RandR Multi-Monitor Setup with Different Display Specifications

Overview

This guide provides complete instructions for configuring dual discrete NVIDIA GPUs on X.org, where each GPU independently drives a display with different resolutions, refresh rates, or physical specifications. This configuration uses the modern RandR (Resize and Rotate) extension rather than legacy technologies like BaseMosaic or Xinerama.

Use Case

This configuration is appropriate when:

  • You have two discrete NVIDIA GPUs installed
  • Each GPU is connected to one physical display
  • Displays have different resolutions or refresh rates
  • You need mouse movement and window dragging between displays
  • Neither GPU is used for GPGPU or compute workloads

This setup provides a unified desktop experience where each monitor runs at its native resolution and the mouse can move freely between displays.

System Requirements




Hardware Setup Checklist

  • Both NVIDIA GPUs properly seated in PCIe slots
  • Each GPU connected to exactly one display via HDMI/DP/DVI
  • Power connectors attached to both GPUs
  • BIOS/UEFI settings configured (see below)

BIOS/UEFI Configuration

  • Secure Boot: Disabled (or MOK keys enrolled for NVIDIA driver)
  • Above 4G Decoding: Enabled (if available)
  • Primary Display Adapter: Set to PCIe
  • Integrated Graphics: Disabled (if present)

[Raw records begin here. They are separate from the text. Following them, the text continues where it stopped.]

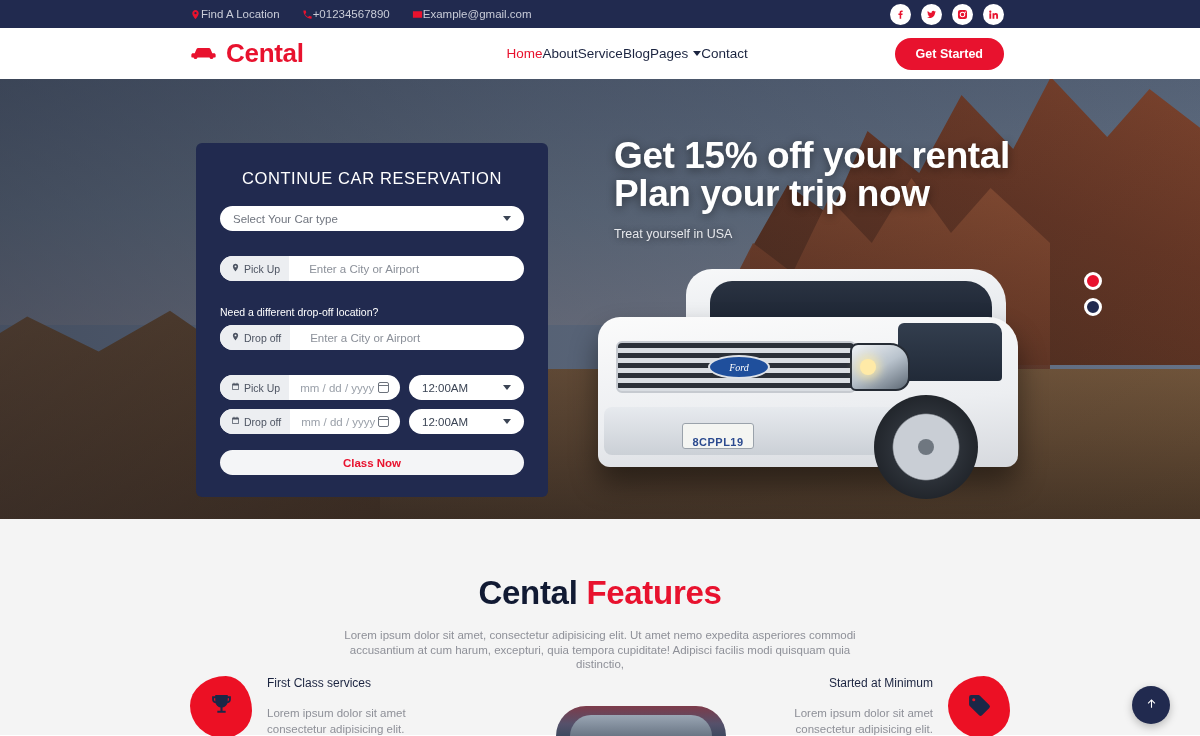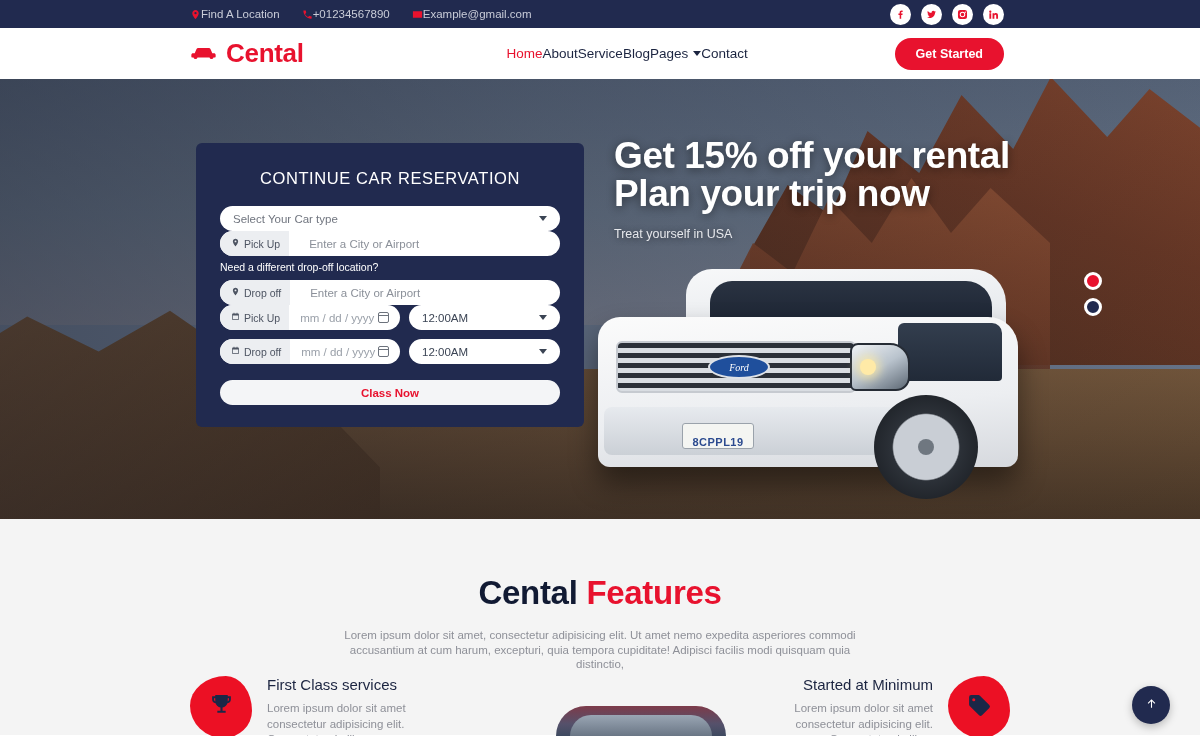--- a/index.html
+++ b/index.html
@@ -108,7 +108,7 @@
   .dot.navy { background: #212a4f; }
 
   
-  .card { position: absolute; left: 196px; top: 64px; width: 388px;
+  .card { position: absolute; left: 196px; top: 64px; width: 352px;
     background: #212a4f; border-radius: 6px; padding: 26px 24px 22px; }
   .card-title { color: #fff; font-size: 16.5px; text-align: center; letter-spacing: .6px; margin-bottom: 18px; }
   .fld { width: 100%; height: 25px; background: #fff; border-radius: 14px; display: flex; align-items: center;

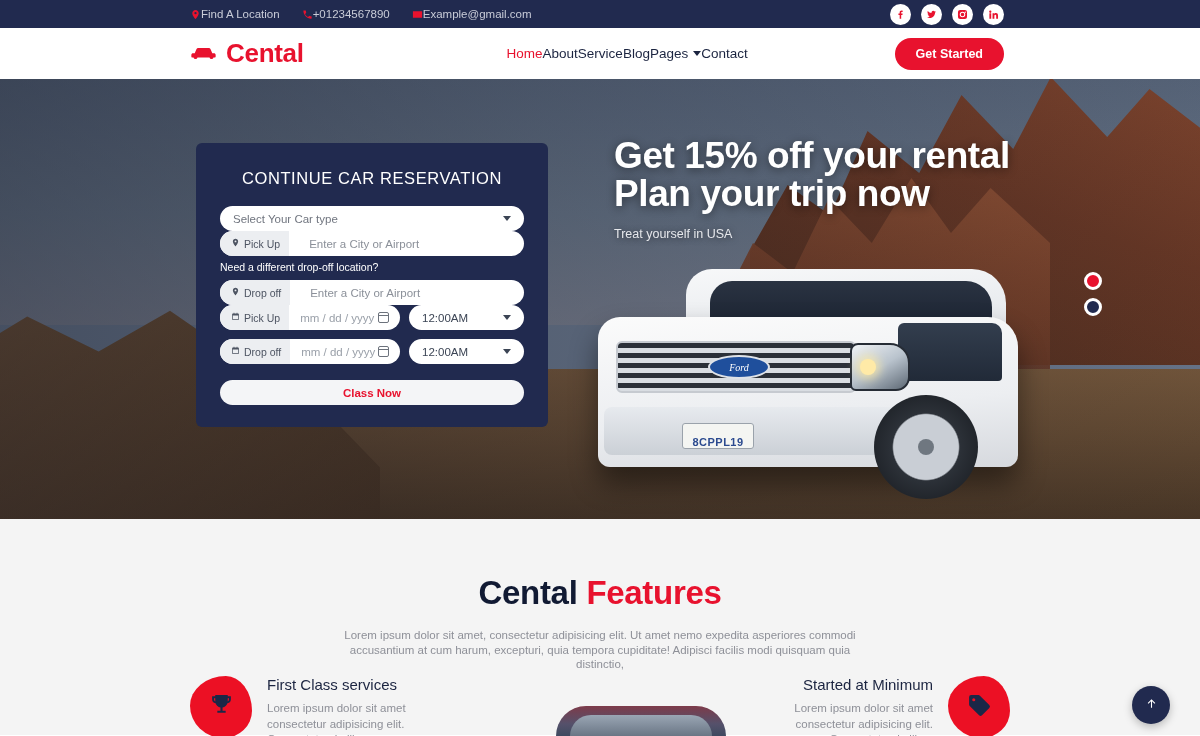--- a/index.html
+++ b/index.html
@@ -112,7 +112,7 @@
     background: #212a4f; border-radius: 6px; padding: 26px 24px 22px; }
   .card-title { color: #fff; font-size: 16.5px; text-align: center; letter-spacing: .6px; margin-bottom: 18px; }
   .fld { width: 100%; height: 25px; background: #fff; border-radius: 14px; display: flex; align-items: center;
-    margin-bottom: 0; overflow: hidden; }
+    margin-bottom: 25px; overflow: hidden; }
   .fld-select { justify-content: space-between; padding: 0 13px; font-size: 11.5px; color: #70757f; cursor: pointer; }
   .sel-chev { width: 0; height: 0; border-left: 4px solid transparent; border-right: 4px solid transparent; border-top: 5px solid #3b4454; }
   .fld-addon { display: flex; align-items: center; gap: 4px; padding: 0 9px 0 11px; height: 100%;

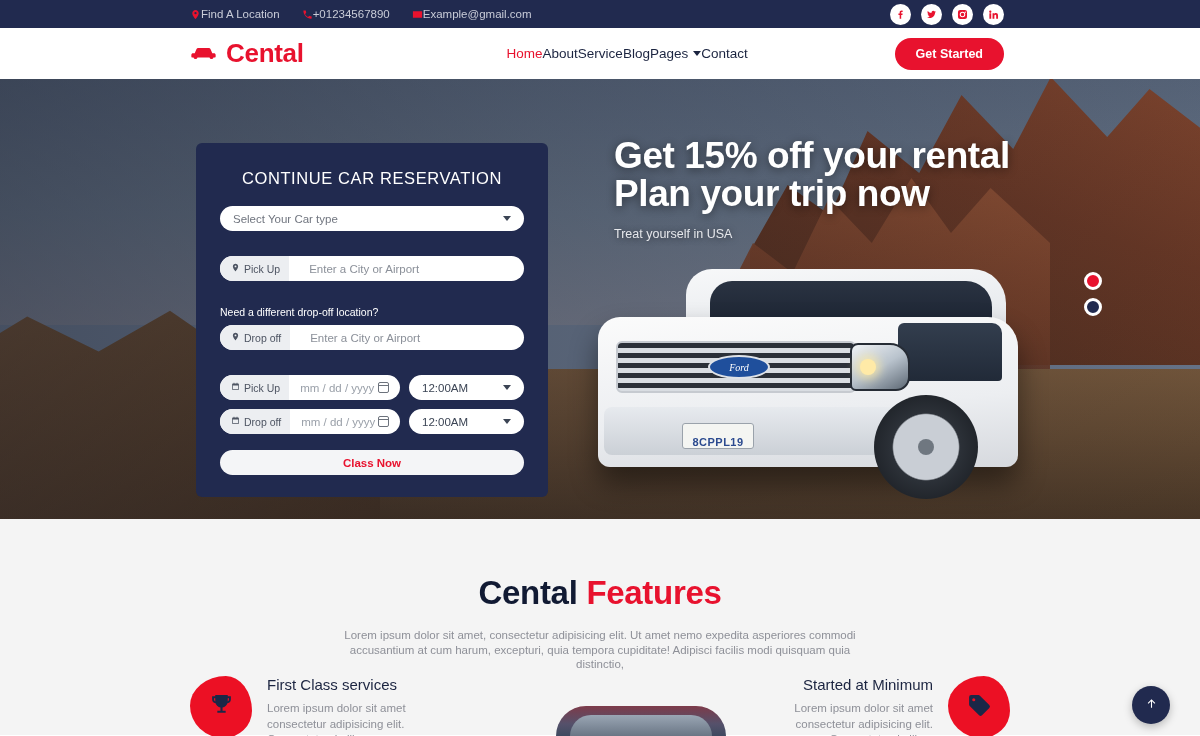--- a/index.html
+++ b/index.html
@@ -146,7 +146,7 @@
     border-radius: 58% 42% 46% 54% / 48% 56% 44% 52%;
     display: flex; align-items: center; justify-content: center; }
   .blob svg { width: 25px; height: 25px; fill: #1b2747; }
-  .feat-h { font-size: 15px; color: #1b2440; margin-bottom: 8px; }
+  .feat-h { font-size: 12px; color: #1b2440; margin-bottom: 16px; }
   .feat-p { font-size: 11.5px; line-height: 1.35; color: #8e9098; }
 
   .mid-car { position: absolute; left: 556px; top: 706px; width: 170px; height: 30px;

NVIDIA Driver Installation

Remove Existing Drivers

Remove any existing NVIDIA drivers and the nouveau driver:

# For Debian/Ubuntu

sudo apt remove --purge '*nvidia*'


# For Fedora/RHEL

sudo dnf remove '*nvidia*'


# For Arch

sudo pacman -R nvidia nvidia-utils


Blacklist Nouveau Driver

Create a blacklist configuration file:

echo "blacklist nouveau" | sudo tee /etc/modprobe.d/blacklist-nouveau.conf

echo "options nouveau modeset=0" | sudo tee -a /etc/modprobe.d/blacklist-nouveau.conf


Update initramfs:

# Debian/Ubuntu

sudo update-initramfs -u


# Fedora/RHEL/Arch

sudo dracut --force


Install NVIDIA 580 Proprietary Driver

Method 1: Distribution Repository (Recommended)

# Debian/Ubuntu

sudo apt update

sudo apt install nvidia-driver-580 nvidia-settings


# Fedora (RPM Fusion)

sudo dnf install akmod-nvidia xorg-x11-drv-nvidia-cuda


Method 2: NVIDIA .run Installer

# Download from nvidia.com

chmod +x NVIDIA-Linux-x86_64-580.xx.xx.run

sudo ./NVIDIA-Linux-x86_64-580.xx.xx.run


  • Reboot the system after driver installation


Verify Driver Installation

After rebooting, verify the driver loaded successfully:

# Check kernel modules

lsmod | grep nvidia


# Verify both GPUs detected

nvidia-smi


Expected output: nvidia-smi should show two GPUs with their model names and driver version 580.xx.


X.org Configuration

Identify GPU PCI Bus IDs

Find the PCI bus ID for each GPU:

lspci | grep -i 'vga\|3d\|display'


Example output:

01:00.0 VGA compatible controller: NVIDIA Corporation ...

02:00.0 VGA compatible controller: NVIDIA Corporation ...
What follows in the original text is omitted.